◆ **What you have to do**:
If a line below contains the word "class", count it; give only the total.

++++ Data shown ++++

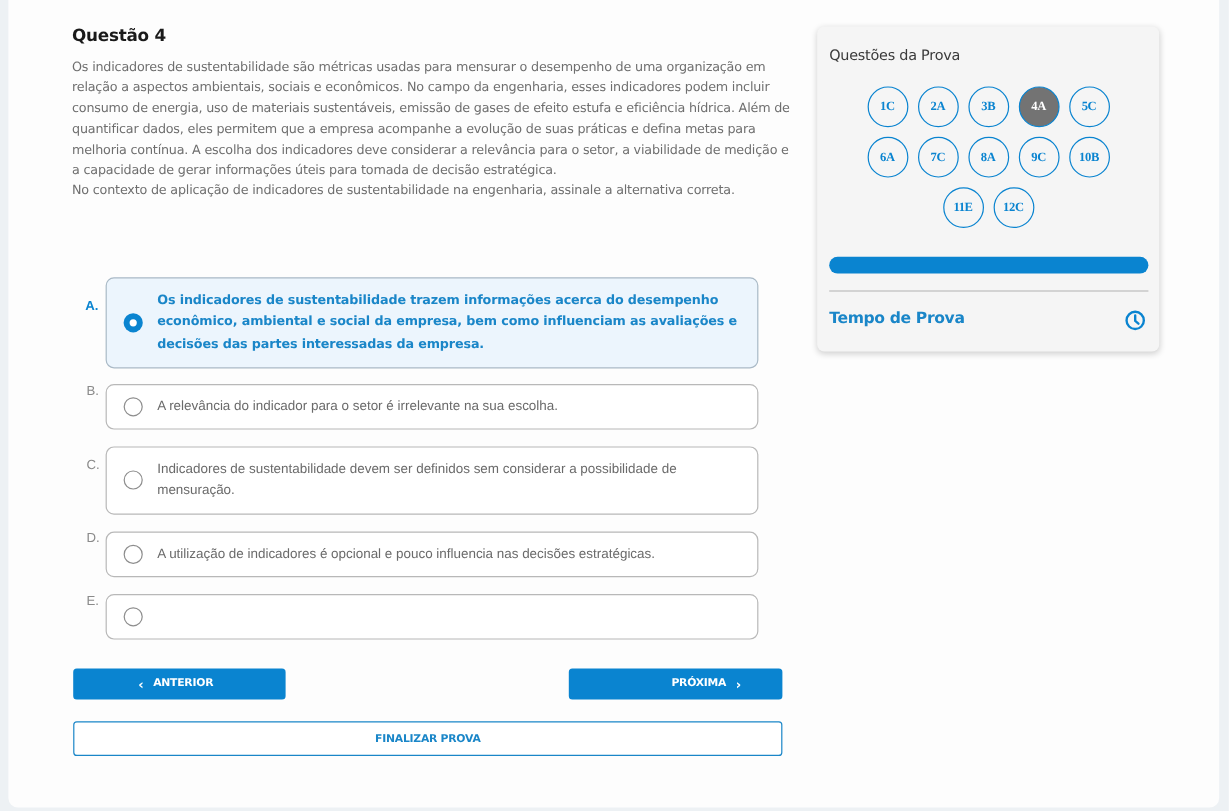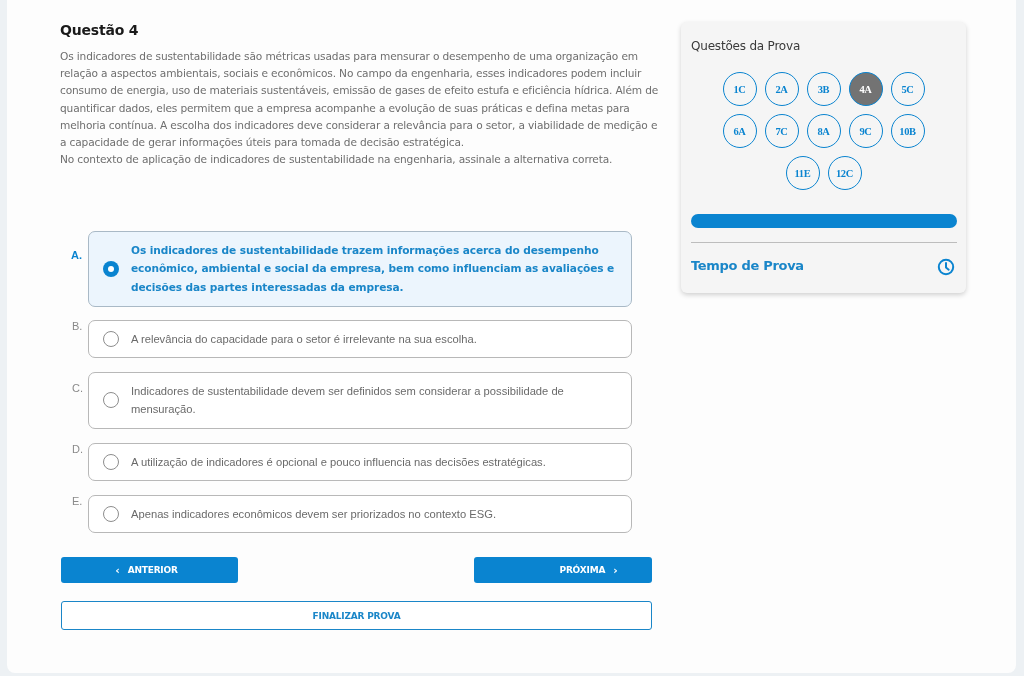--- a/index.html
+++ b/index.html
@@ -200,7 +200,7 @@
     <span class="alt-letter">B.</span>
     <div class="alt-box" style="height:38px;">
       <span class="radio"></span>
-      <span class="alt-text">A relevância do capacidade para o setor é irrelevante na sua escolha.</span>
+      <span class="alt-text">A relevância do indicador para o setor é irrelevante na sua escolha.</span>
     </div>
   </div>
   <div class="alt-row" style="height:57px; margin-top:14px;">

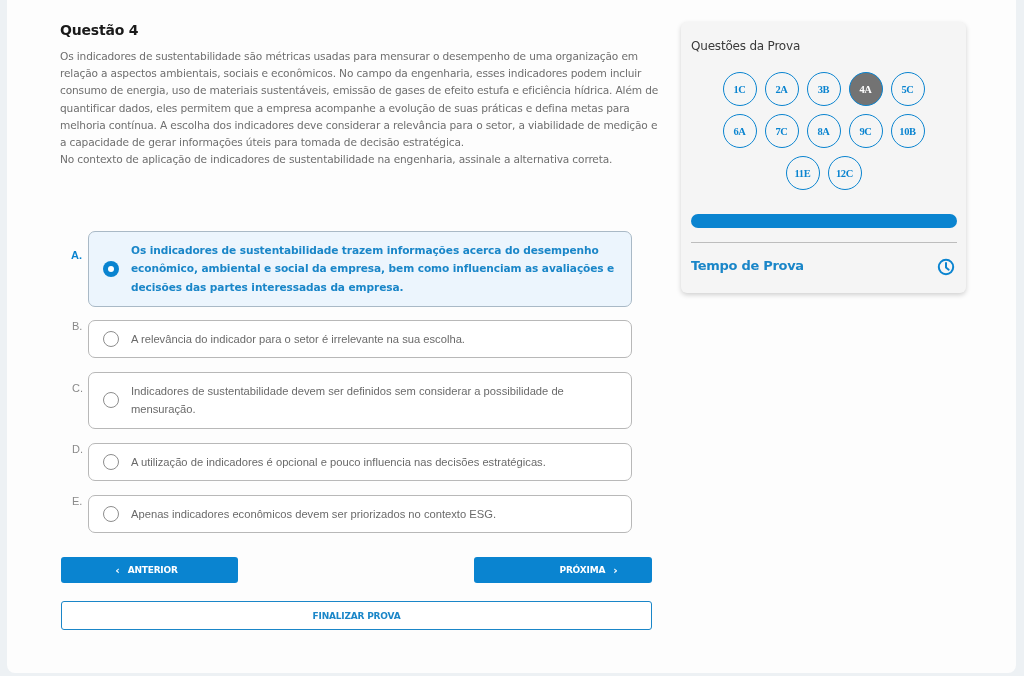--- a/index.html
+++ b/index.html
@@ -221,7 +221,6 @@
     <span class="alt-letter">E.</span>
     <div class="alt-box" style="height:38px;">
       <span class="radio"></span>
-      <span class="alt-text">Apenas indicadores econômicos devem ser priorizados no contexto ESG.</span>
     </div>
   </div>
 </div>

++++

◆ **Response for this exercise**:
10